**The task**. All that is needed is every line of the listing below that has "Cinnamon".

**Available data**.
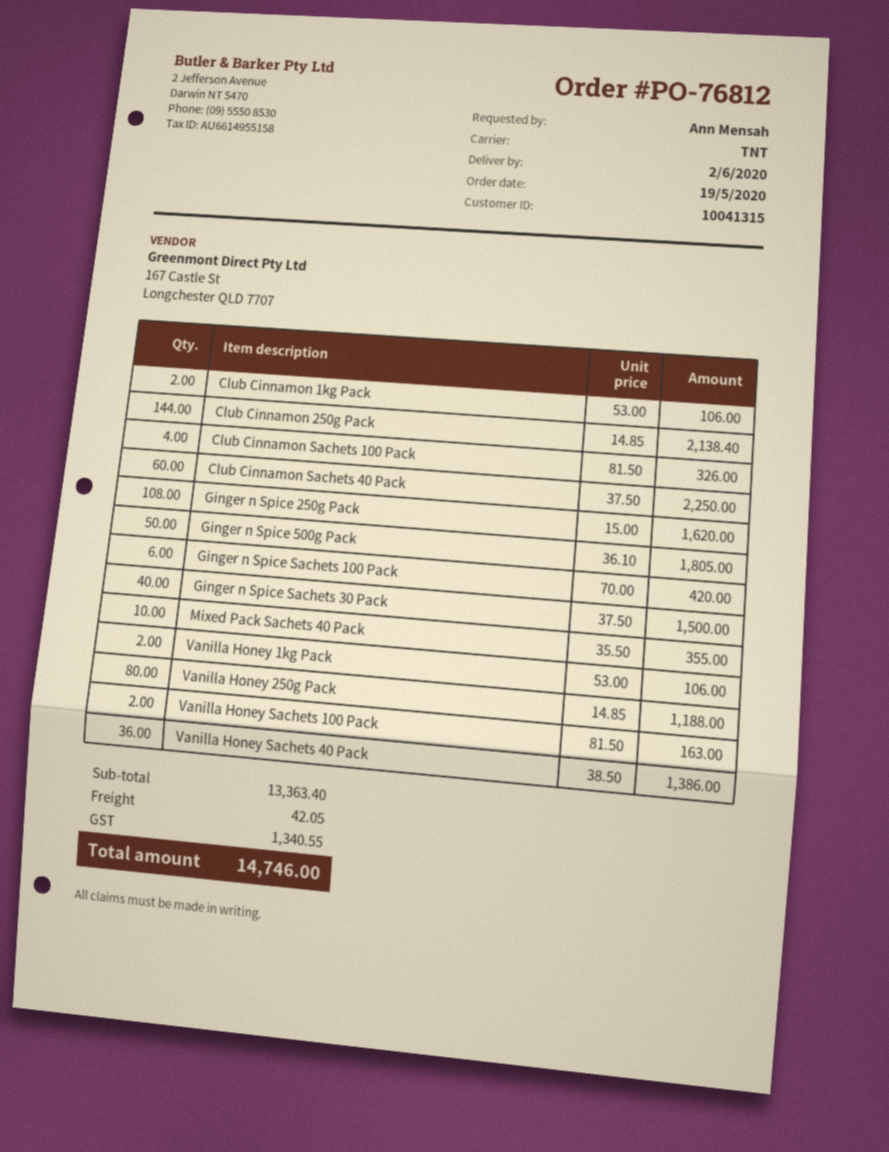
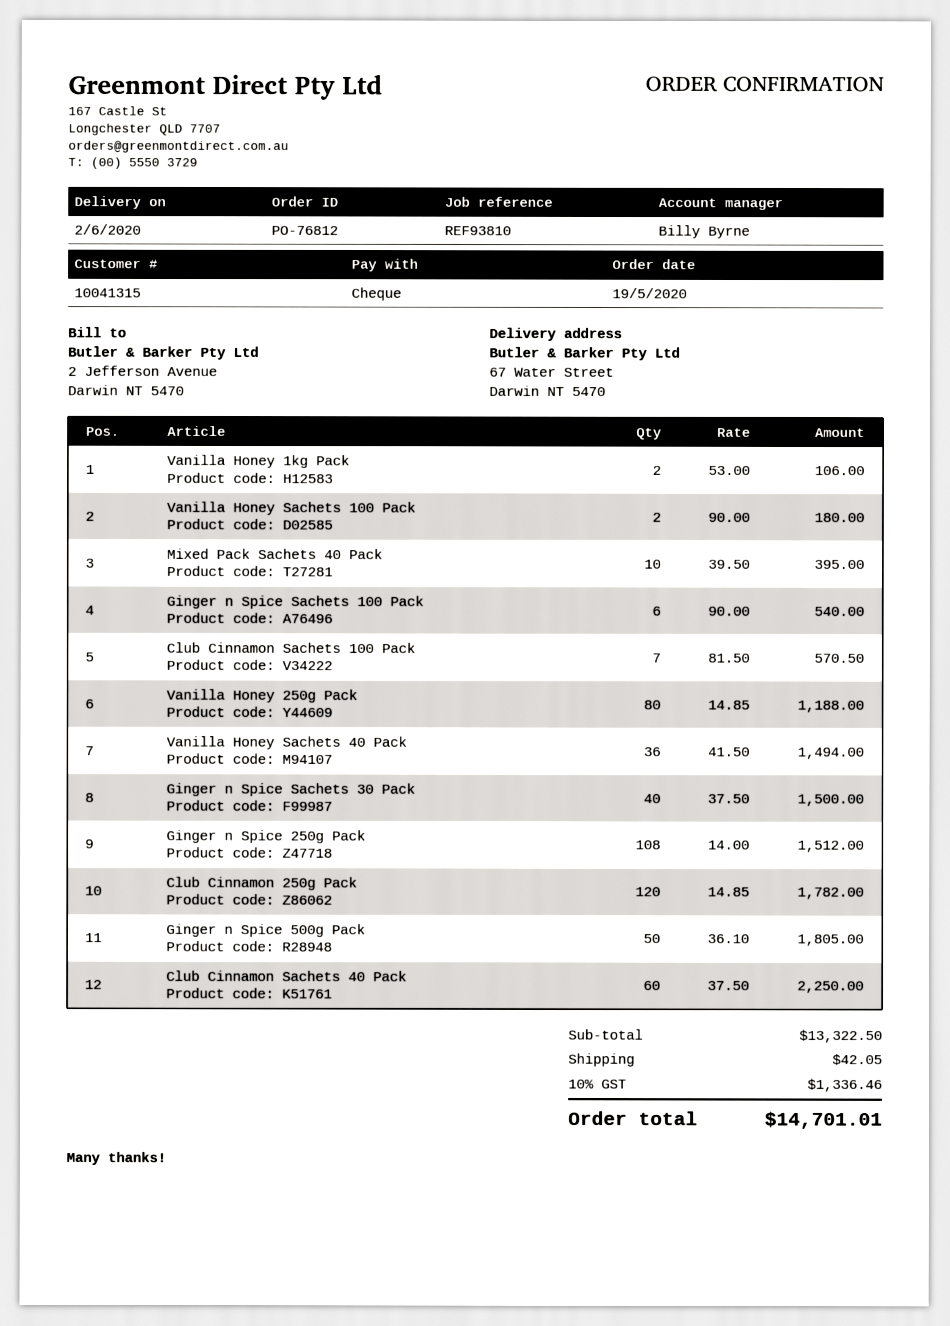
Club Cinnamon 1kg Pack: 2 x 53.00 = 106.00 -> none
Club Cinnamon 250g Pack: 144 x 14.85 = 2138.40 -> 120 x 14.85 = 1782.00
Club Cinnamon Sachets 100 Pack: 4 x 81.50 = 326.00 -> 7 x 81.50 = 570.50
Ginger n Spice 250g Pack: 108 x 15.00 = 1620.00 -> 108 x 14.00 = 1512.00
Ginger n Spice Sachets 100 Pack: 6 x 70.00 = 420.00 -> 6 x 90.00 = 540.00
Mixed Pack Sachets 40 Pack: 10 x 35.50 = 355.00 -> 10 x 39.50 = 395.00
Vanilla Honey Sachets 100 Pack: 2 x 81.50 = 163.00 -> 2 x 90.00 = 180.00
Vanilla Honey Sachets 40 Pack: 36 x 38.50 = 1386.00 -> 36 x 41.50 = 1494.00
subtotal: 13363.40 -> 13322.50
tax: 1340.55 -> 1336.46
total: 14746.00 -> 14701.01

**Response**.
Club Cinnamon 1kg Pack: 2 x 53.00 = 106.00 -> none
Club Cinnamon 250g Pack: 144 x 14.85 = 2138.40 -> 120 x 14.85 = 1782.00
Club Cinnamon Sachets 100 Pack: 4 x 81.50 = 326.00 -> 7 x 81.50 = 570.50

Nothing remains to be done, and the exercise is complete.